▶ _DATASET EXTRACT_

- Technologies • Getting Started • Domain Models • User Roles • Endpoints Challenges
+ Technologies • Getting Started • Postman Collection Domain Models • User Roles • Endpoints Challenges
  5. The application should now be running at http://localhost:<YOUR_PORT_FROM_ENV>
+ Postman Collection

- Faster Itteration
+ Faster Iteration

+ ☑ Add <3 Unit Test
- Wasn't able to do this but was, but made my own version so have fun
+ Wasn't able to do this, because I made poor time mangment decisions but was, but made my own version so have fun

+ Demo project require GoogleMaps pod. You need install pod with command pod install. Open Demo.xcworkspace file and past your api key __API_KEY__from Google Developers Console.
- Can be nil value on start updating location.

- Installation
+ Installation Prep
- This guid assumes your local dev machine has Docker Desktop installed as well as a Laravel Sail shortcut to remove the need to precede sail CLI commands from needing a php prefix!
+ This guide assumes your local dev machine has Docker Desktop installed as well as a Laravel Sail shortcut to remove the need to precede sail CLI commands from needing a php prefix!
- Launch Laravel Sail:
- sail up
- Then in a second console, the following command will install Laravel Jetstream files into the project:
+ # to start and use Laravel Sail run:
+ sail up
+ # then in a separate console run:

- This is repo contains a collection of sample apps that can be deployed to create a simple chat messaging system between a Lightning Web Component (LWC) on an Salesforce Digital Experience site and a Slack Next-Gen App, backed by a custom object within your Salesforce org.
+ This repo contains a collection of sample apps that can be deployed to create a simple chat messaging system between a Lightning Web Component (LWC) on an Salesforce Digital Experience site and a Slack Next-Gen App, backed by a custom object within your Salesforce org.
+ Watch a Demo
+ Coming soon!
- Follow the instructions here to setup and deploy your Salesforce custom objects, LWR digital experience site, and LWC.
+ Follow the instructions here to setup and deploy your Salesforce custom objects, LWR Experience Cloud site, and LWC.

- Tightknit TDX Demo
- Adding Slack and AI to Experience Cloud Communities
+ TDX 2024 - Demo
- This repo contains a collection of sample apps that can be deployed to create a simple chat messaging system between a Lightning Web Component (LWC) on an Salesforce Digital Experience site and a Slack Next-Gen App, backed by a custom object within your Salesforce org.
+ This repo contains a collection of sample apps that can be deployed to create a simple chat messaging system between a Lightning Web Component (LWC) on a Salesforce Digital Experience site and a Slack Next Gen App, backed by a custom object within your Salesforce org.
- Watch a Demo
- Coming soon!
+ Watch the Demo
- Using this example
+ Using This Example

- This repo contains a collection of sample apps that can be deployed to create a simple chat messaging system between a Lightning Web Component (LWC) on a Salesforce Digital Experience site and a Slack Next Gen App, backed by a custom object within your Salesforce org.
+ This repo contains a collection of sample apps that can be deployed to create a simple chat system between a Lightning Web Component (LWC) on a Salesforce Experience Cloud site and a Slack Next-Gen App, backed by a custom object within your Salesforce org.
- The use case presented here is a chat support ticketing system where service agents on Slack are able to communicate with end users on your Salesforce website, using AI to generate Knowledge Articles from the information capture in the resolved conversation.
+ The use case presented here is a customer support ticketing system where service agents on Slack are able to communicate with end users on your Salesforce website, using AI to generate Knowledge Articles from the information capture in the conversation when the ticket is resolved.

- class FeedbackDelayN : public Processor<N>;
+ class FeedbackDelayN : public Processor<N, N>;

▶ _WHAT YOU HAVE TO DO_
Everything from the line with "- Can be nil" through the line with "in a separate" should be written out exactly as it appears above, end lines included, and nothing outside that range.

▶ _SOLUTION FOR THIS EXERCISE_
- Can be nil value on start updating location.

- Installation
+ Installation Prep
- This guid assumes your local dev machine has Docker Desktop installed as well as a Laravel Sail shortcut to remove the need to precede sail CLI commands from needing a php prefix!
+ This guide assumes your local dev machine has Docker Desktop installed as well as a Laravel Sail shortcut to remove the need to precede sail CLI commands from needing a php prefix!
- Launch Laravel Sail:
- sail up
- Then in a second console, the following command will install Laravel Jetstream files into the project:
+ # to start and use Laravel Sail run:
+ sail up
+ # then in a separate console run:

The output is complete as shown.